• What is required: Could you write out the records below exactly as they appear, leaving out any pictures?

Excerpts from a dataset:
>>>>>

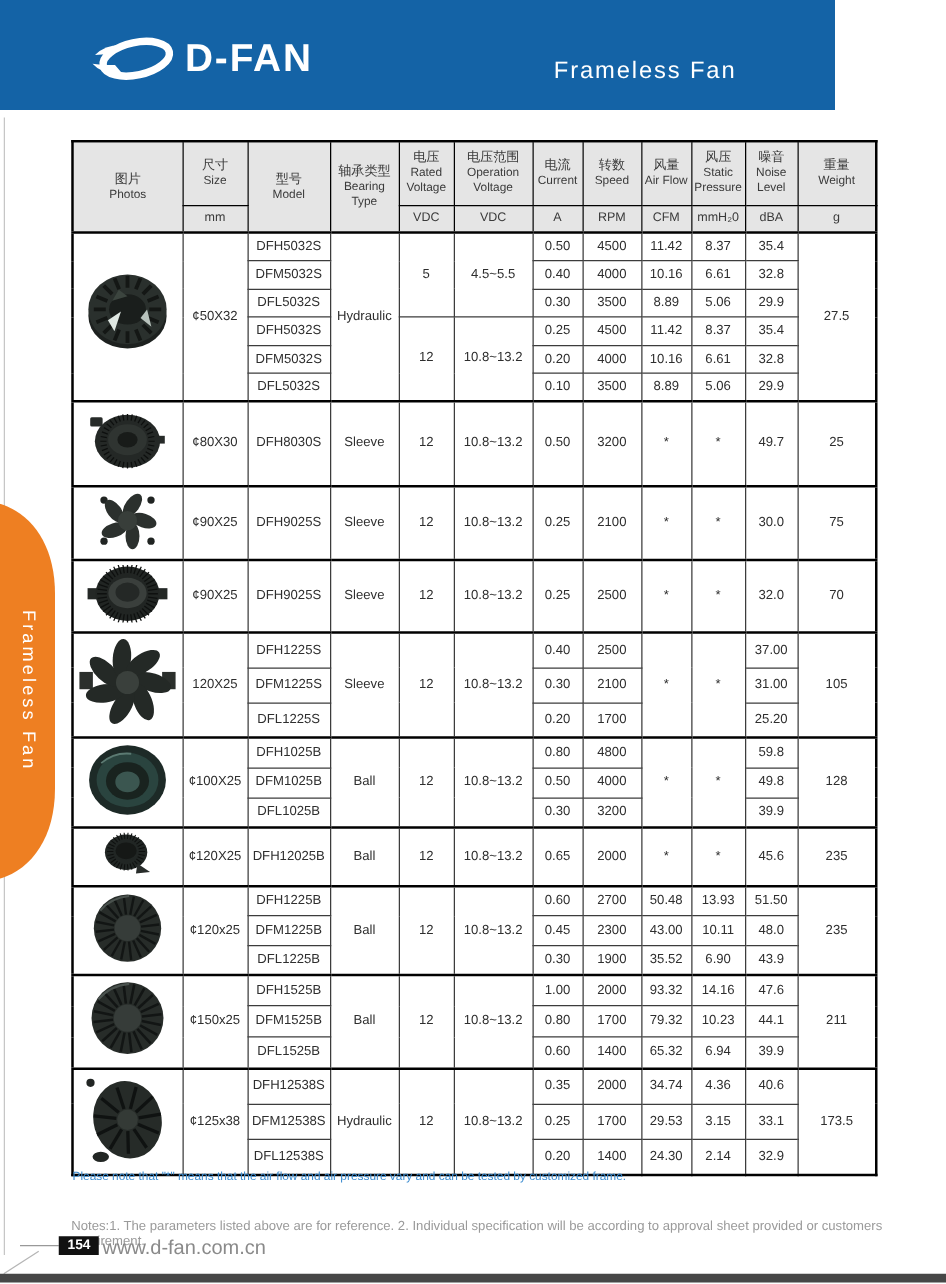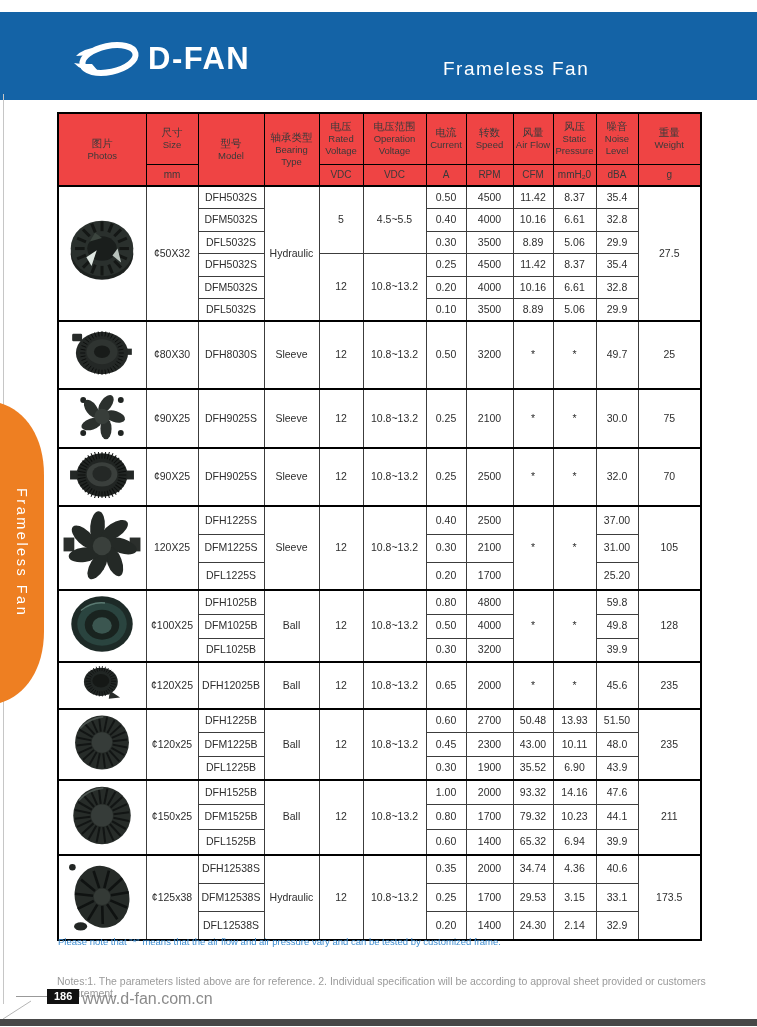--- a/index.html
+++ b/index.html
@@ -1,35 +1,35 @@
 <!DOCTYPE html>
 <html><head>
 <meta charset="utf-8">
 <style>
   html,body{margin:0;padding:0;background:#fff;}
   .page{position:relative;width:757px;height:1027px;background:#fff;overflow:hidden;
         font-family:"Liberation Sans","DejaVu Sans",sans-serif;}
   
-  .band{position:absolute;left:0;top:12px;width:757px;height:88px;background:#1463A6;}
+  .band{position:absolute;left:0;top:0;width:668px;height:88px;background:#1463A6;}
   .logo{position:absolute;left:72px;top:24px;display:flex;align-items:center;}
   .logo svg{display:block;}
   .brand{color:#fff;font-size:31px;font-weight:bold;letter-spacing:1.5px;margin-left:6px;}
   .title-zh{position:absolute;left:293px;top:20px;color:#fff;font-size:38px;font-weight:bold;letter-spacing:3px;}
   .title-en{position:absolute;left:443px;top:46px;color:#fff;font-size:19px;letter-spacing:1.5px;}
   
   .left-rule{position:absolute;left:3px;top:94px;width:1px;height:910px;background:#c6c6c6;}
   .tab{position:absolute;left:0;top:403px;width:46px;height:300px;}
   .tab .lbl{position:absolute;left:0;top:0;width:44px;height:300px;display:flex;align-items:center;justify-content:center;
             writing-mode:vertical-rl;color:#fff;font-size:14.5px;letter-spacing:2.5px;}
   
   .tbl-wrap{position:absolute;left:57px;top:112px;}
   table.spec{border-collapse:collapse;table-layout:fixed;width:643px;border:2px solid #000;}
   table.spec td{border:1px solid #3c3c3c;text-align:center;vertical-align:middle;padding:0;
                 font-size:10.5px;color:#2e2e2e;line-height:1.25;overflow:hidden;}
-  table.spec thead td{background:#ef4444;border-color:#000;color:#3a3a3a;}
+  table.spec thead td{background:#e5e5e5;border-color:#000;color:#3a3a3a;}
   table.spec thead .zh{font-size:10.5px;}
   table.spec thead .en{font-size:9.5px;}
   table.spec thead tr.h1{height:51px;}
   table.spec thead tr.h2{height:22px;}
   table.spec thead tr.h2 td{font-size:10px;}
   table.spec tbody tr.gstart td{border-top:2px solid #000;}
   table.spec td.photo{background:#fff;}
   
   .note-blue{position:absolute;left:58px;top:936px;width:640px;color:#3C8CD0;font-size:9.5px;}
   .note-gray{position:absolute;left:57px;top:975px;width:680px;color:#9a9a9a;font-size:10.5px;}
@@ -639,20 +639,20 @@
             <td>2.14</td>
             <td>32.9</td>
           </tr>
         </tbody>
     </table>
   </div>
 
   <div class="note-blue">Please note that  "*" means that the air flow and air pressure vary and can be tested by customized frame.</div>
   <div class="note-gray">Notes:1. The parameters listed above are for reference.   2. Individual specification will be according to approval sheet provided or customers requirement.</div>
   <div class="badge-line"></div>
-  <div class="badge">186</div>
+  <div class="badge">154</div>
   <div class="url">www.d-fan.com.cn</div>
   <svg class="fold" width="40" height="26">
     <line x1="3" y1="21" x2="31" y2="3" stroke="#b5b5b5" stroke-width="1"></line>
   </svg>
   <div class="bottom-bar"></div>
 
 </div>
 
 </body></html>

<<<<<

• Your response:
--- a/index.html
+++ b/index.html
@@ -1,35 +1,35 @@
 <!DOCTYPE html>
 <html><head>
 <meta charset="utf-8">
 <style>
   html,body{margin:0;padding:0;background:#fff;}
   .page{position:relative;width:757px;height:1027px;background:#fff;overflow:hidden;
         font-family:"Liberation Sans","DejaVu Sans",sans-serif;}
   
-  .band{position:absolute;left:0;top:12px;width:757px;height:88px;background:#1463A6;}
+  .band{position:absolute;left:0;top:0;width:668px;height:88px;background:#1463A6;}
   .logo{position:absolute;left:72px;top:24px;display:flex;align-items:center;}
   .logo svg{display:block;}
   .brand{color:#fff;font-size:31px;font-weight:bold;letter-spacing:1.5px;margin-left:6px;}
   .title-zh{position:absolute;left:293px;top:20px;color:#fff;font-size:38px;font-weight:bold;letter-spacing:3px;}
   .title-en{position:absolute;left:443px;top:46px;color:#fff;font-size:19px;letter-spacing:1.5px;}
   
   .left-rule{position:absolute;left:3px;top:94px;width:1px;height:910px;background:#c6c6c6;}
   .tab{position:absolute;left:0;top:403px;width:46px;height:300px;}
   .tab .lbl{position:absolute;left:0;top:0;width:44px;height:300px;display:flex;align-items:center;justify-content:center;
             writing-mode:vertical-rl;color:#fff;font-size:14.5px;letter-spacing:2.5px;}
   
   .tbl-wrap{position:absolute;left:57px;top:112px;}
   table.spec{border-collapse:collapse;table-layout:fixed;width:643px;border:2px solid #000;}
   table.spec td{border:1px solid #3c3c3c;text-align:center;vertical-align:middle;padding:0;
                 font-size:10.5px;color:#2e2e2e;line-height:1.25;overflow:hidden;}
-  table.spec thead td{background:#ef4444;border-color:#000;color:#3a3a3a;}
+  table.spec thead td{background:#e5e5e5;border-color:#000;color:#3a3a3a;}
   table.spec thead .zh{font-size:10.5px;}
   table.spec thead .en{font-size:9.5px;}
   table.spec thead tr.h1{height:51px;}
   table.spec thead tr.h2{height:22px;}
   table.spec thead tr.h2 td{font-size:10px;}
   table.spec tbody tr.gstart td{border-top:2px solid #000;}
   table.spec td.photo{background:#fff;}
   
   .note-blue{position:absolute;left:58px;top:936px;width:640px;color:#3C8CD0;font-size:9.5px;}
   .note-gray{position:absolute;left:57px;top:975px;width:680px;color:#9a9a9a;font-size:10.5px;}
@@ -639,20 +639,20 @@
             <td>2.14</td>
             <td>32.9</td>
           </tr>
         </tbody>
     </table>
   </div>
 
   <div class="note-blue">Please note that  "*" means that the air flow and air pressure vary and can be tested by customized frame.</div>
   <div class="note-gray">Notes:1. The parameters listed above are for reference.   2. Individual specification will be according to approval sheet provided or customers requirement.</div>
   <div class="badge-line"></div>
-  <div class="badge">186</div>
+  <div class="badge">154</div>
   <div class="url">www.d-fan.com.cn</div>
   <svg class="fold" width="40" height="26">
     <line x1="3" y1="21" x2="31" y2="3" stroke="#b5b5b5" stroke-width="1"></line>
   </svg>
   <div class="bottom-bar"></div>
 
 </div>
 
 </body></html>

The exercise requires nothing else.